Segment Open
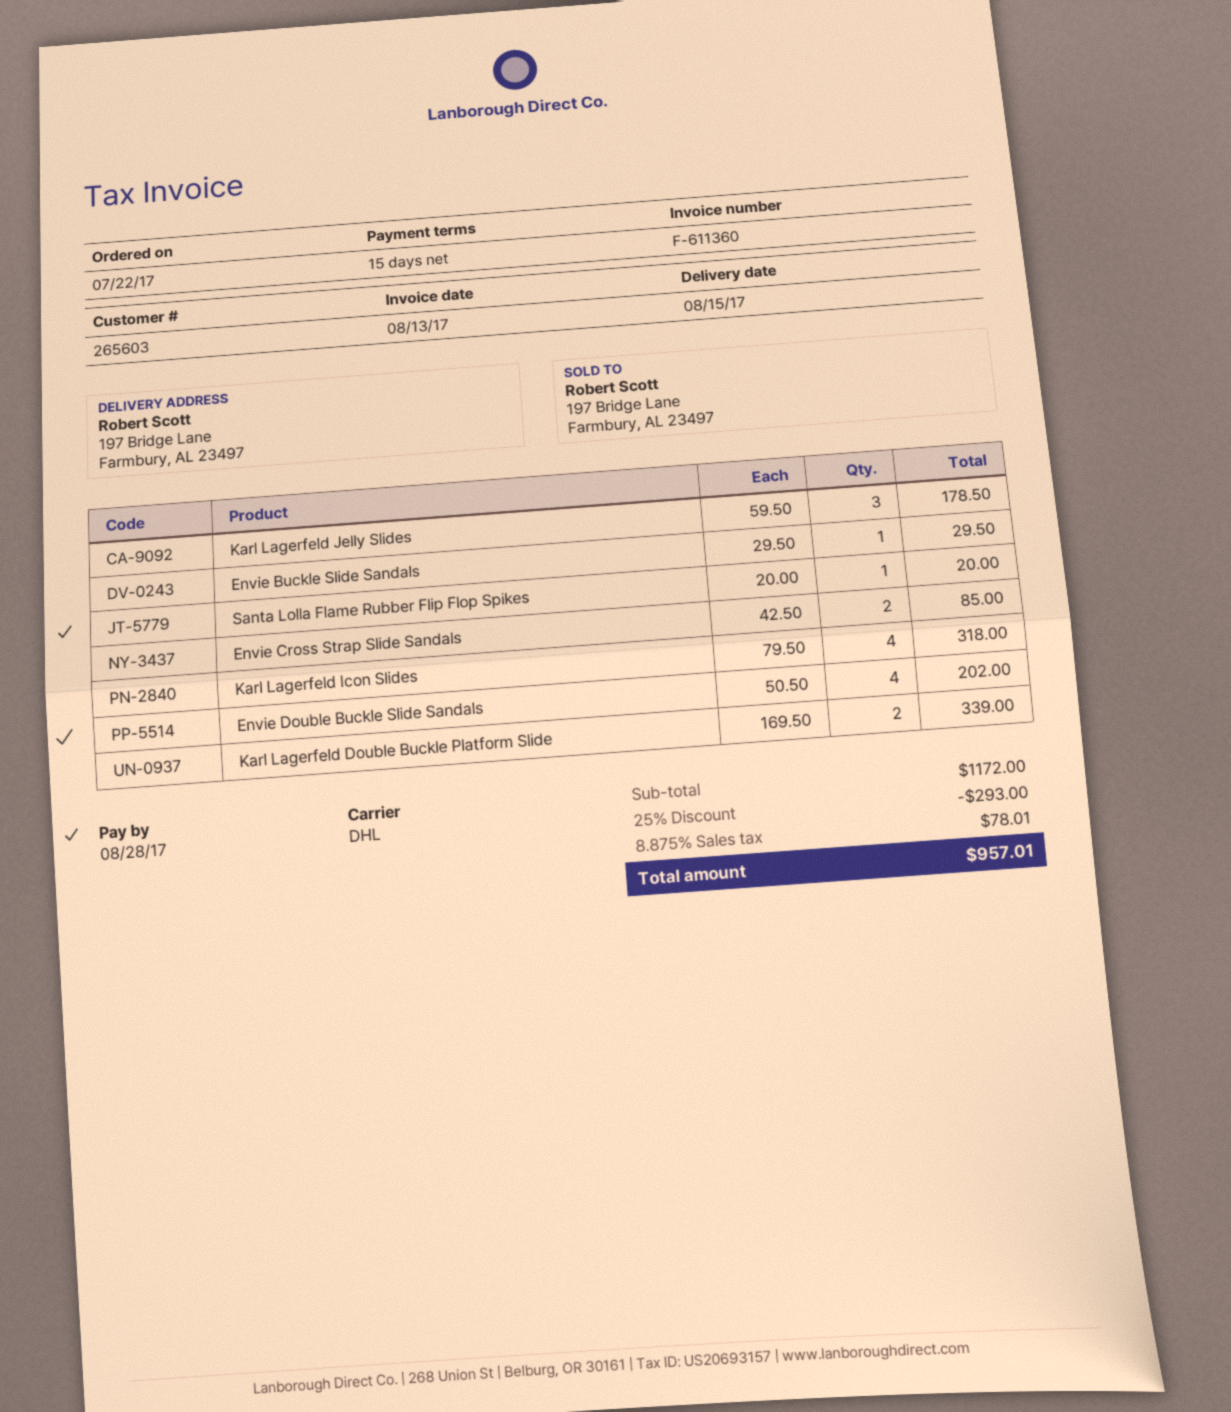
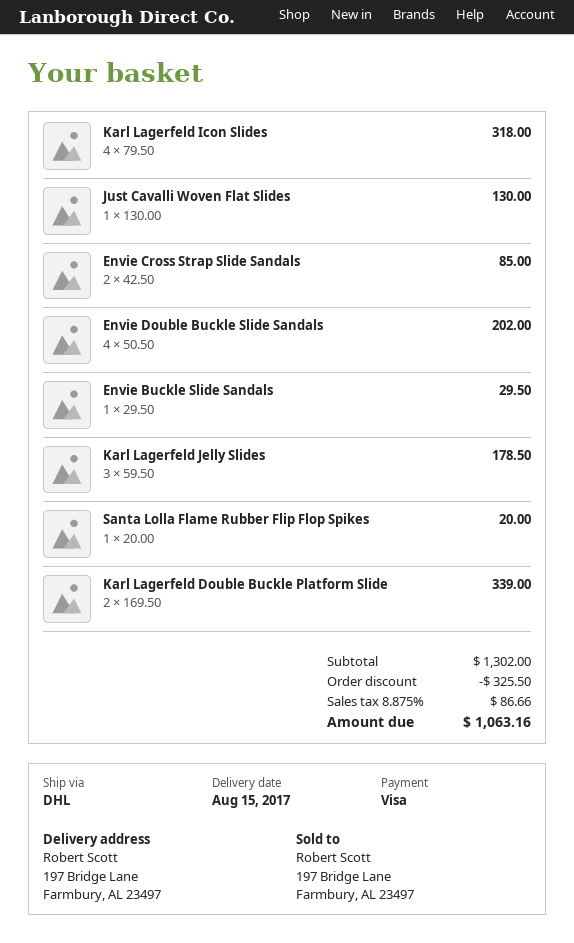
Just Cavalli Woven Flat Slides: none -> 1 x 130.00 = 130.00
subtotal: 1172.00 -> 1302.00
discount: 293.00 -> 325.50
tax: 8.875% = 78.01 -> 8.875% = 86.66
total: 957.01 -> 1063.16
Segment Closed
Exercise:
Every record is to be restated word for word, with the pictures left out.

Result below:
Just Cavalli Woven Flat Slides: none -> 1 x 130.00 = 130.00
subtotal: 1172.00 -> 1302.00
discount: 293.00 -> 325.50
tax: 8.875% = 78.01 -> 8.875% = 86.66
total: 957.01 -> 1063.16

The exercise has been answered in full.